Linklater talks about the development towards Slacker as a journey, beginning with his Super8 experiments, rather than as a singular experience. The writing was additive; the process itself was short, but the accumulation of material took a long time: “For five or six years, I’d been keeping notebooks of ideas, weird little things, dialogue or whatever. In one twenty-four-hour period, in spring 1989, I sat down and wrote the entire script.” The “narrative experiment” is about communication and forces the spectator to always inhabit the present of the story and not be distracted by any previous history: “There’s a certain pissed off, on the verge of anarchy quality. […] [The characters] had no names, they had no desires outside what was going on in their head. […] It’s almost like channel surfing.” As well, in the post-production stage, editing was crucial to keeping the film documentary aspects. Linklater persists in using long takes as part of the film’s style: “It’s just the way it felt natural to tell that story. […] I wanted it to seem unmanipulated and real, and the more cuts you make, the more the audience, on some level, is aware of being manipulated.

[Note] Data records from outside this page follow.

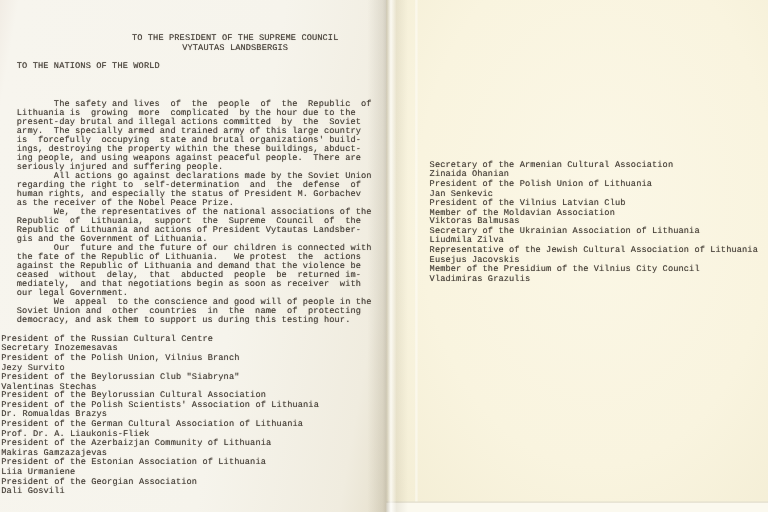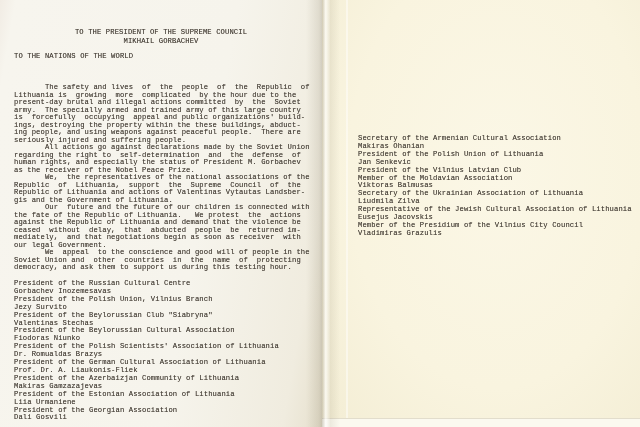"TO THE PRESIDENT OF THE" .header-block { padding-left: none -> 35px }
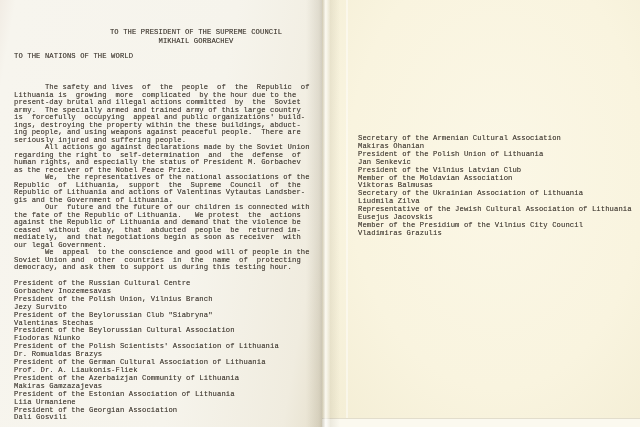"VYTAUTAS LANDSBERGIS" div.tline { html: none -> <div>VYTAUTAS LANDSBERGIS</div> }
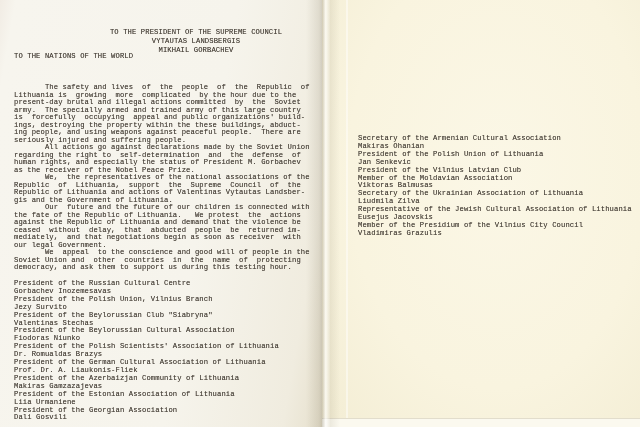"MIKHAIL GORBACHEV" div.tline { html: <div>MIKHAIL GORBACHEV</div> -> none }
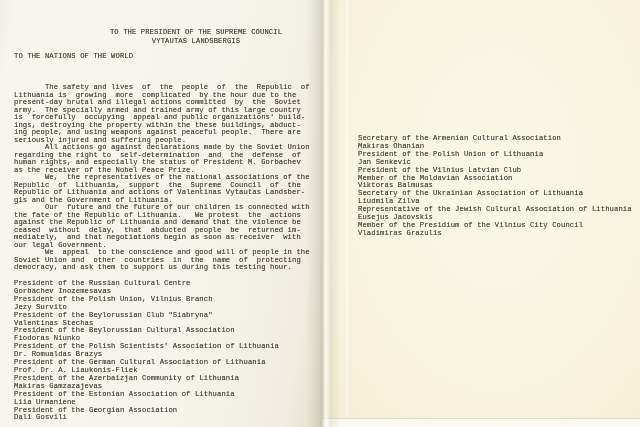"is forcefully occupying appeal and" div.tline { text: appeal and public -> state and brutal }
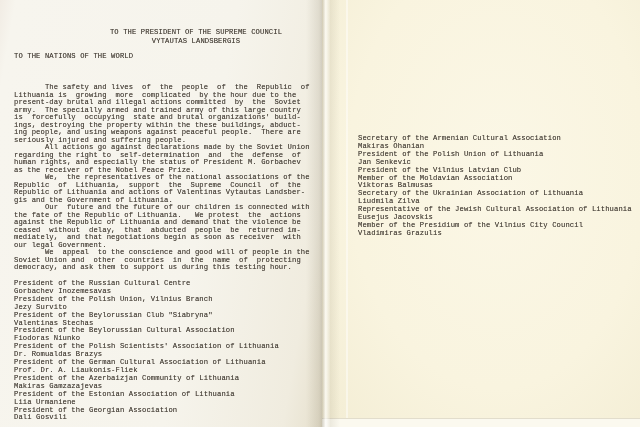"Makiras Ohanian" div.tline { text: Makiras -> Zinaida }
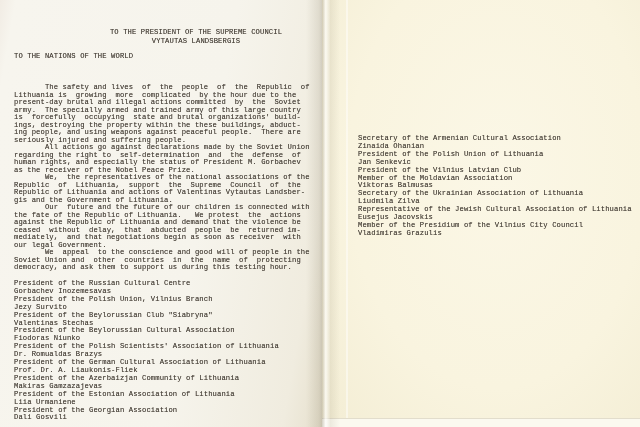"Republic of Lithuania and actions" div.tline { text: Valentinas -> President }
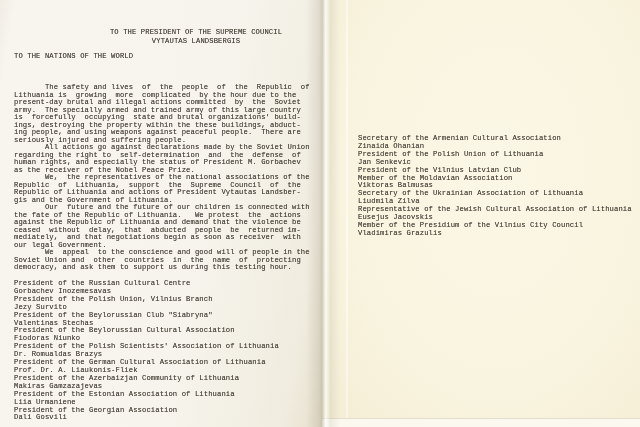"President of the Russian Cultural" .sig-block-left { left: 14px -> 1px }
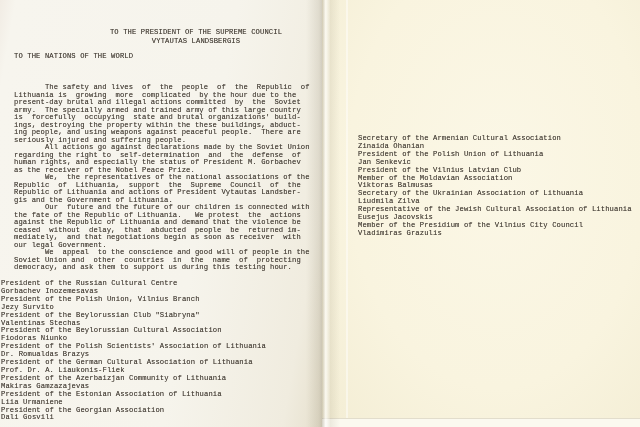"Gorbachev Inozemesavas" div.tline { text: Gorbachev -> Secretary }
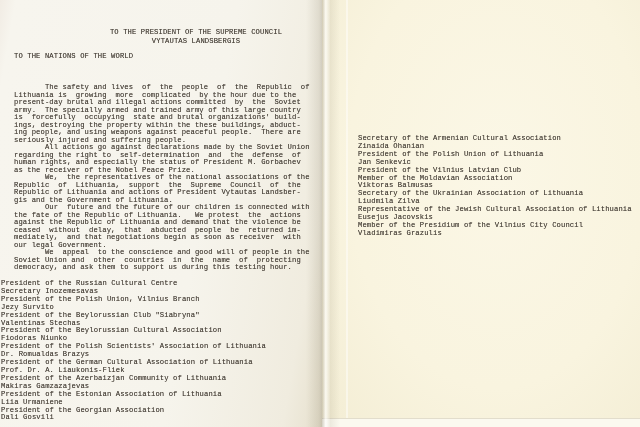"Fiodoras Niunko" div.tline { html: <div>Fiodoras Niunko</div> -> none }
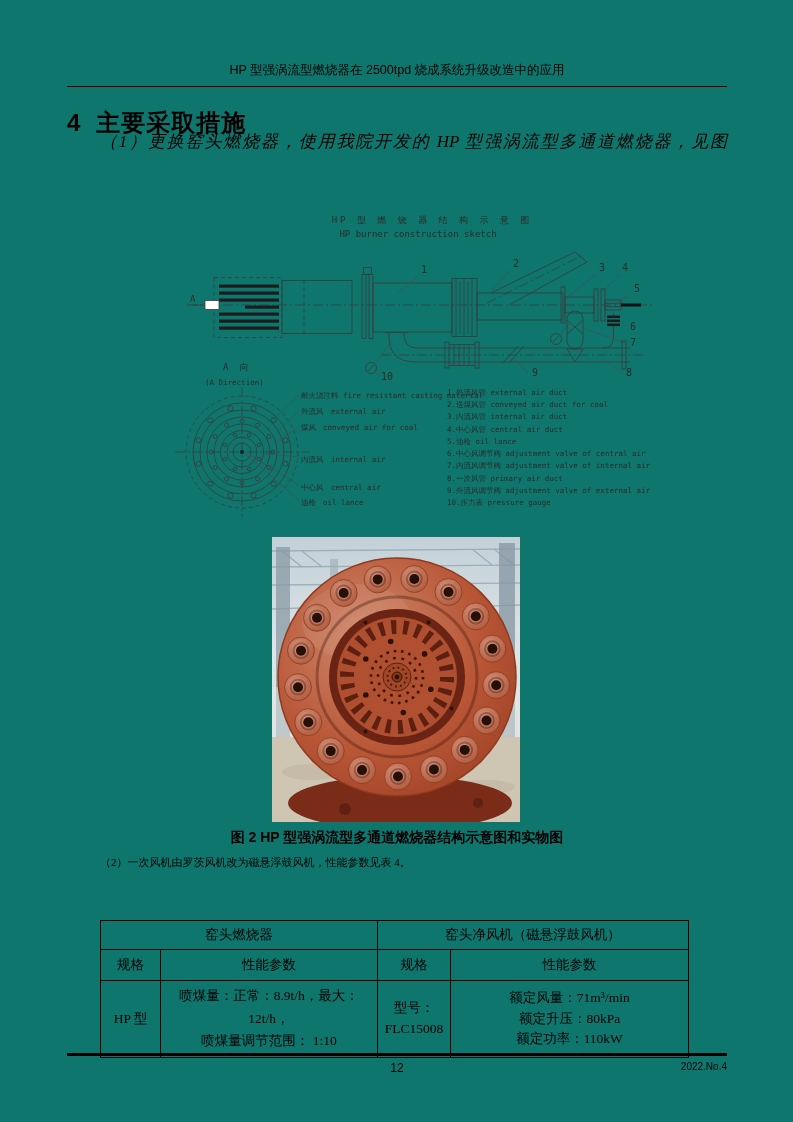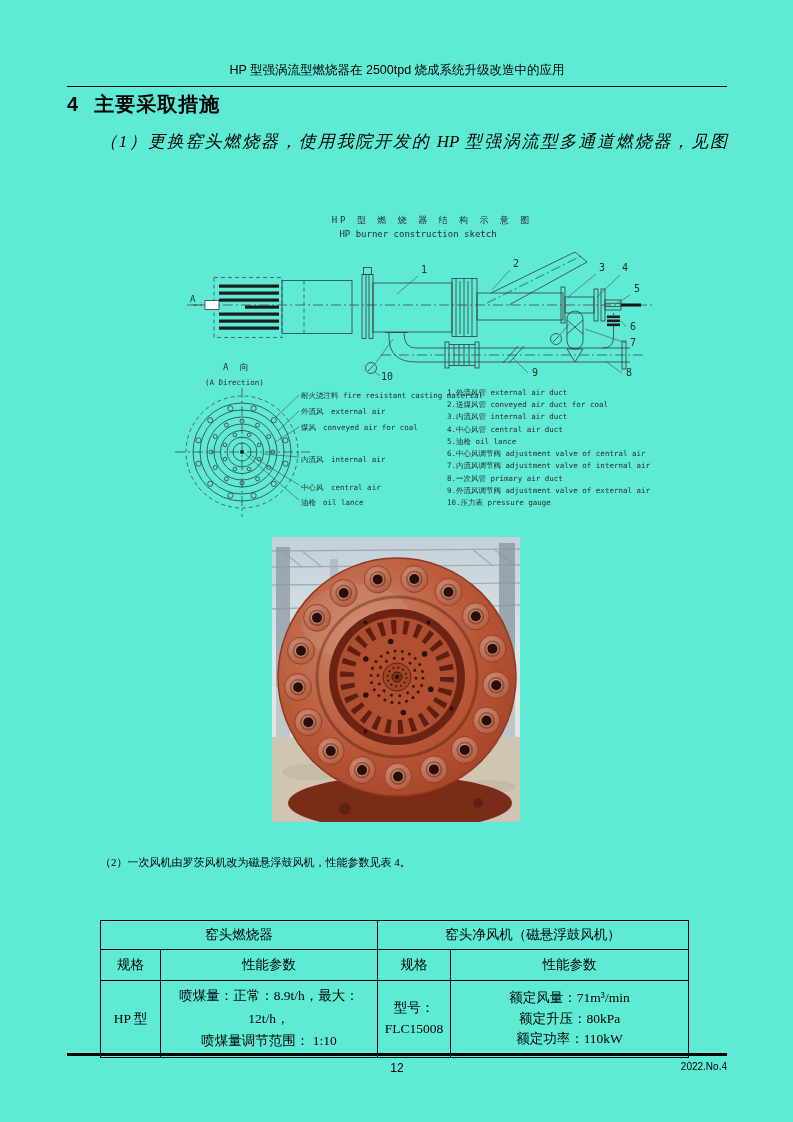"HP 型强涡流型燃烧器在 2500tpd 烧成系统升级改造中的应用" .page { background: #5eead4 -> #0f766e }
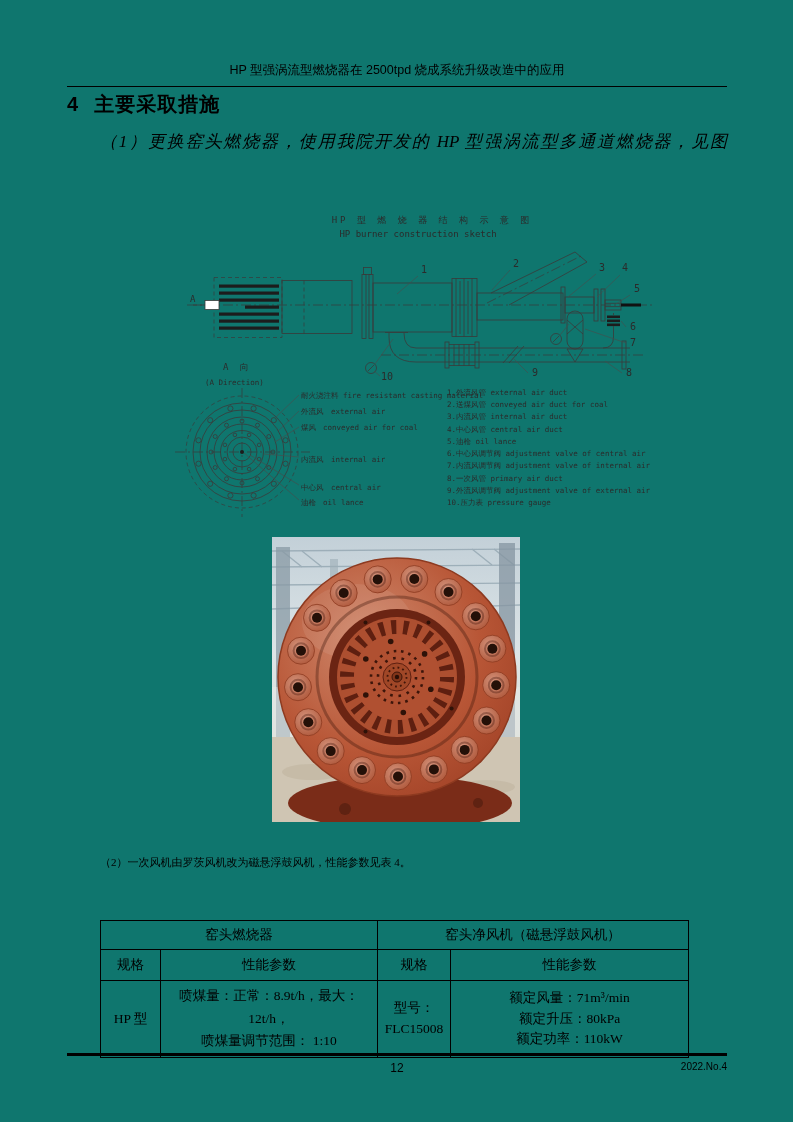"4 主要采取措施" .section-heading { font-size: 20px -> 24px; top: 91px -> 107px }
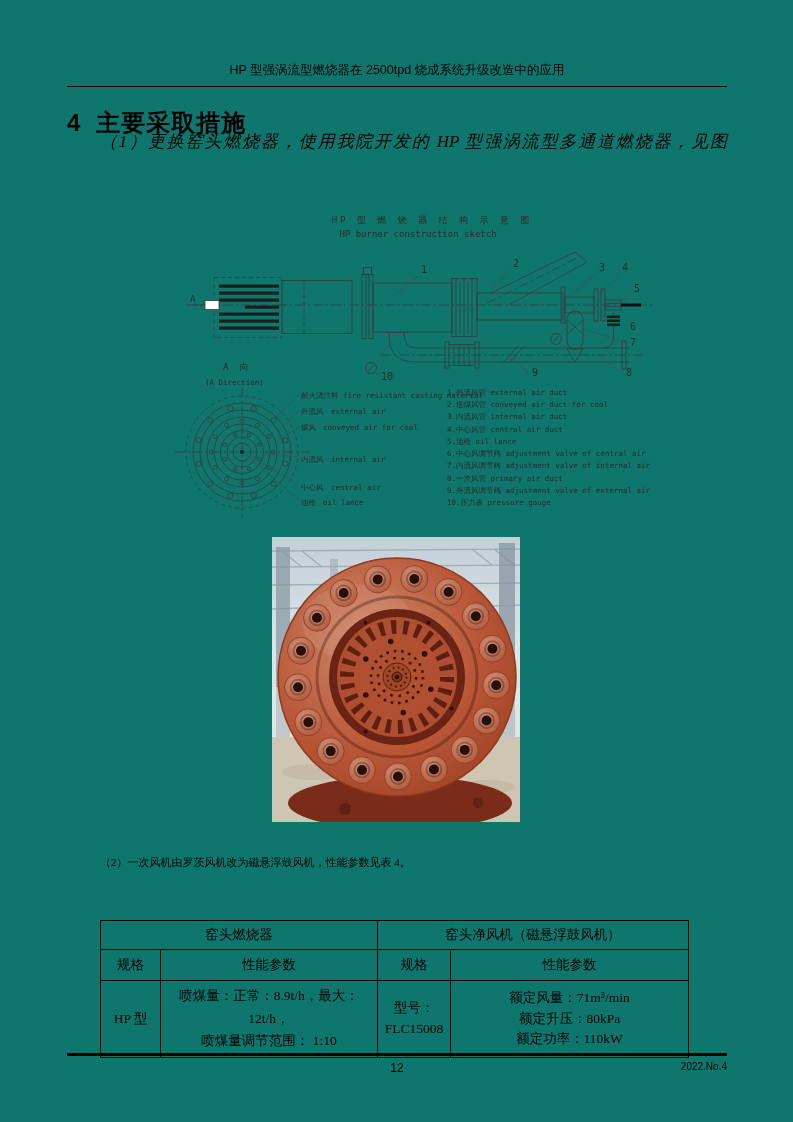"图 2 HP 型强涡流型多通道燃烧器结构示意图和实物图" div.abs { html: none -> <div>图 2 HP 型强涡流型多通道燃烧器结构示意图和实物图</div> }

Of course, sometimes I had to cut, and it felt like some kind of moral violation. When I started cutting, I didn’t like doing it at all. Every cut was a big deal.” Linklater here seems to adhere to the famous Robert Bresson quote: “Every cut is a moral decision.”
When asked if the shoot was difficult, Linklater doesn’t seem to regret Slacker’s limited budget: “We shot in thirty-five days over a two-month period and a lot of those were half-days. That’s pretty fast, especially for a no-budget film.” A lot of artists talk about the sophomore curse, that fact that critics often put great expectations on sophomore efforts. Linklater recalls that invisible pressure on Dazed and Confused: “Slacker had got some recognition, so you feel the scrutiny a little more intensely. They’re really judging you on that next film. It’s almost like everyone but your closest friends wants you to fail. They ask, ‘Are you just someone who got lucky, or are you a real filmmaker? Do you have more than one movie in you?’” This intangible curse has prevented several promising filmmakers from ever putting out a second effort. Most independent filmmakers talk of the difficulty of financing their second feature. Financing aside, distribution is also a recurring theme. Dazed and Confused wasn’t really supported by its studio, Universal: “I got a modest release, like 183 theatres. Universal was never very excited about it and it got passed off to a smaller distributor they had recently partnered with, Grammercy.” The emerging independent filmmaker, Dylan Kidd, who amazed with his first film, Roger Dodger, was confronted with the same reality of distribution when his sophomore effort, P.S., was released to video after a limited release in New York. The same considerations plagued Benjamin Ross and he expressed it as catharsis in RKO 281, which relates the battle to make Citizen Kane.